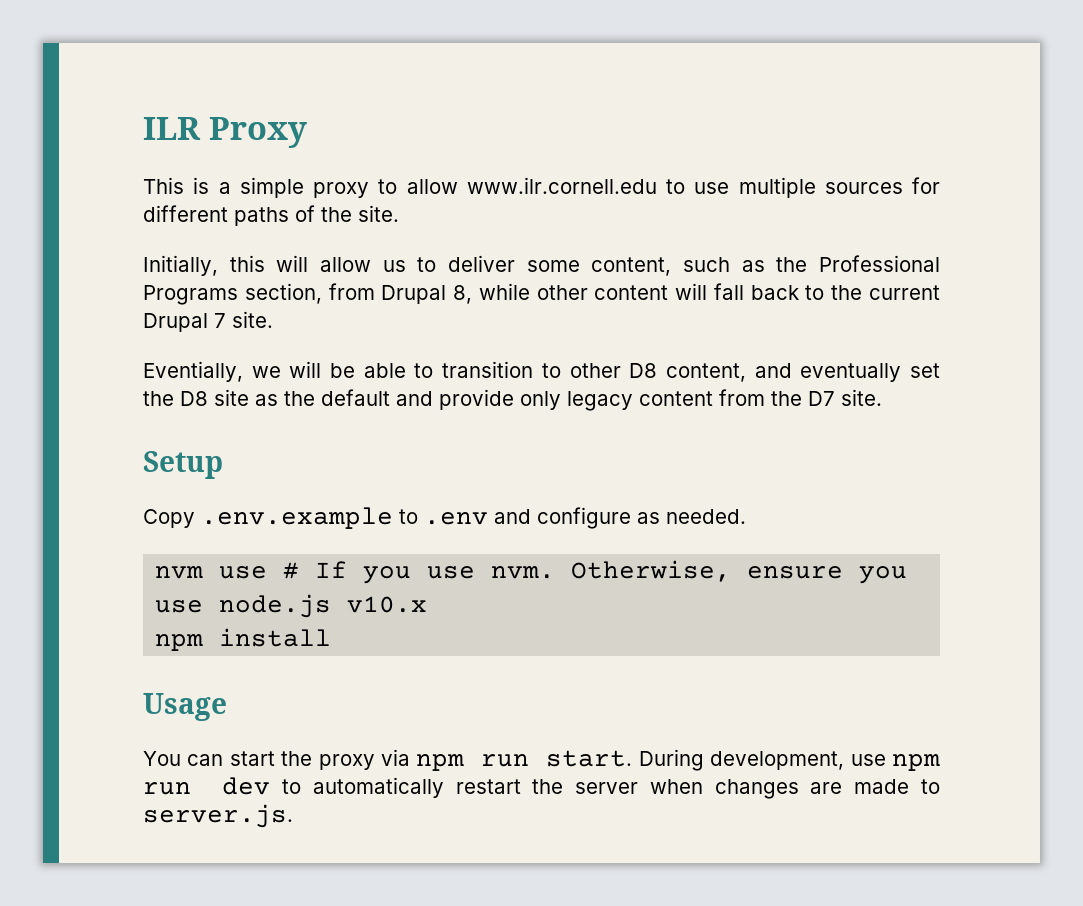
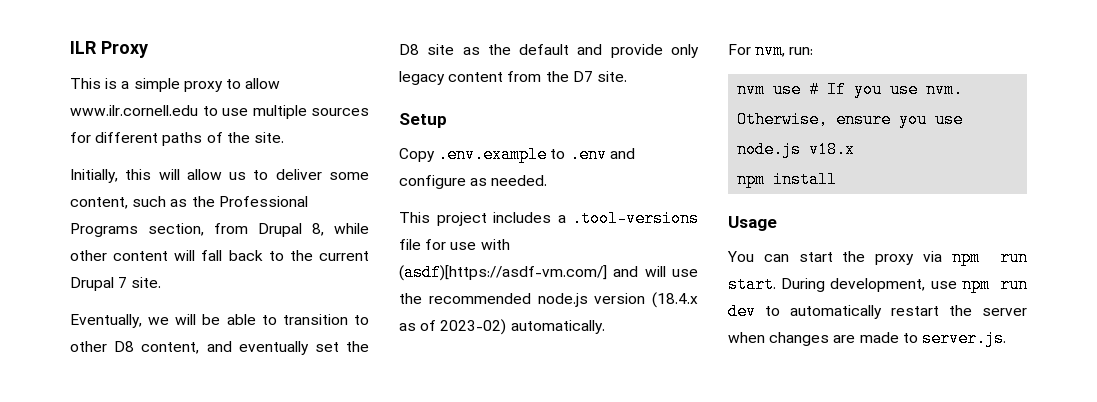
- Eventially, we will be able to transition to other D8 content, and eventually set the D8 site as the default and provide only legacy content from the D7 site.
+ Eventually, we will be able to transition to other D8 content, and eventually set the D8 site as the default and provide only legacy content from the D7 site.
+ This project includes a .tool-versions file for use with (asdf)[https://asdf-vm.com/] and will use the recommended node.js version (18.4.x as of 2023-02) automatically.
+ For nvm, run:
- Otherwise, ensure you use node.js v10.x
+ Otherwise, ensure you use node.js v18.x

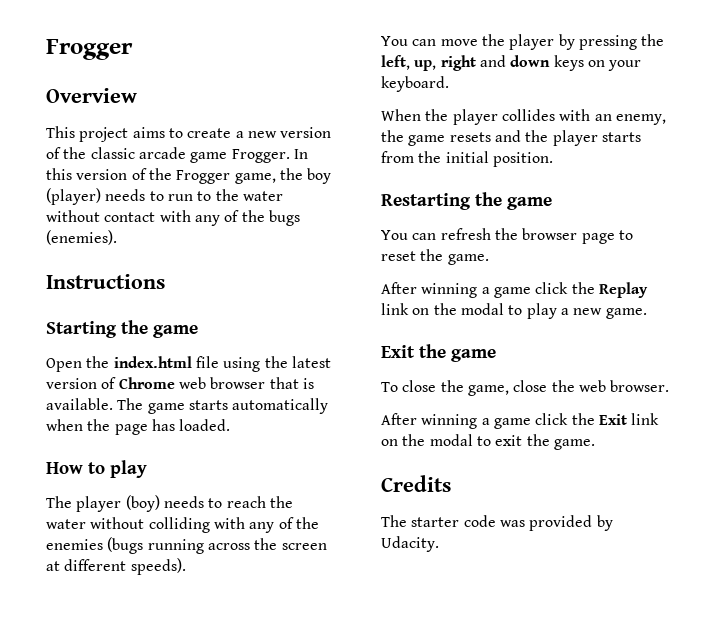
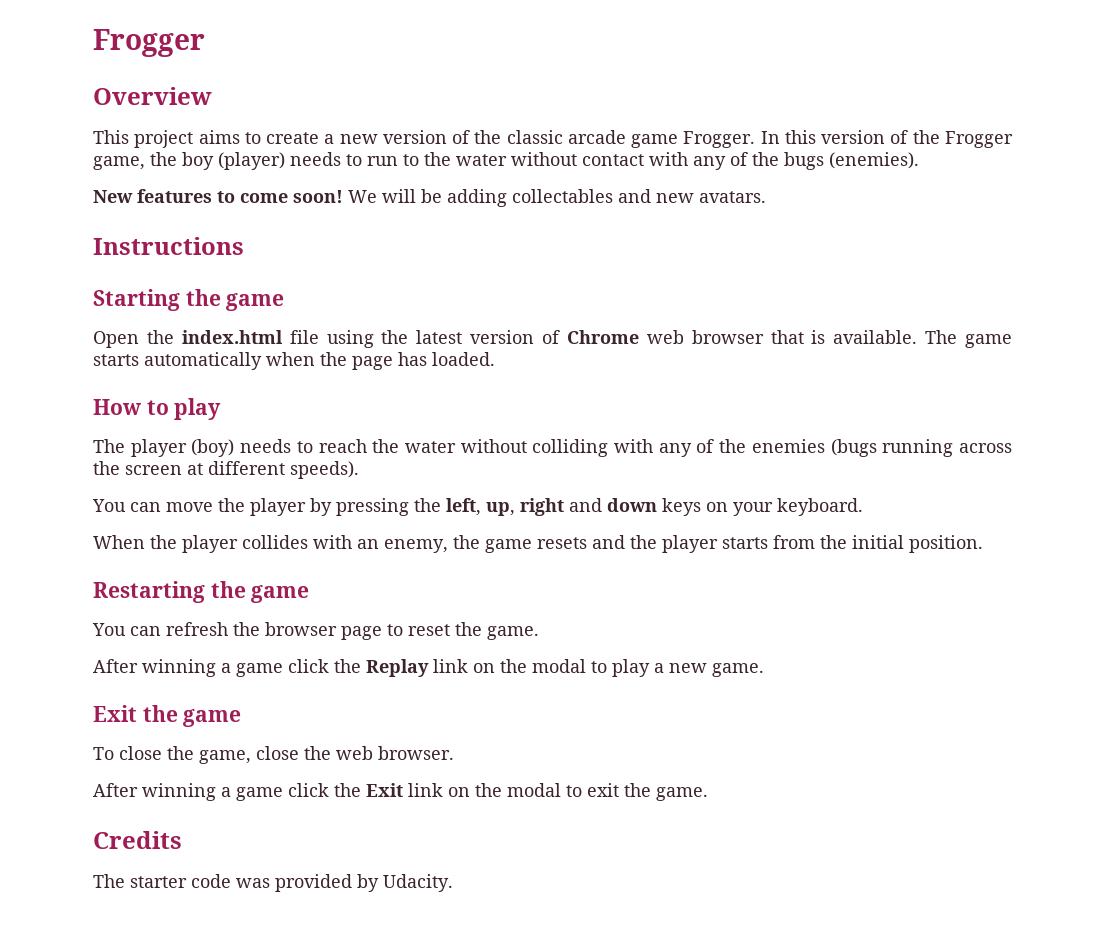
+ New features to come soon! We will be adding collectables and new avatars.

-------

Each entry above should come back word for word, and no picture should come with it.

- Eventially, we will be able to transition to other D8 content, and eventually set the D8 site as the default and provide only legacy content from the D7 site.
+ Eventually, we will be able to transition to other D8 content, and eventually set the D8 site as the default and provide only legacy content from the D7 site.
+ This project includes a .tool-versions file for use with (asdf)[https://asdf-vm.com/] and will use the recommended node.js version (18.4.x as of 2023-02) automatically.
+ For nvm, run:
- Otherwise, ensure you use node.js v10.x
+ Otherwise, ensure you use node.js v18.x

+ New features to come soon! We will be adding collectables and new avatars.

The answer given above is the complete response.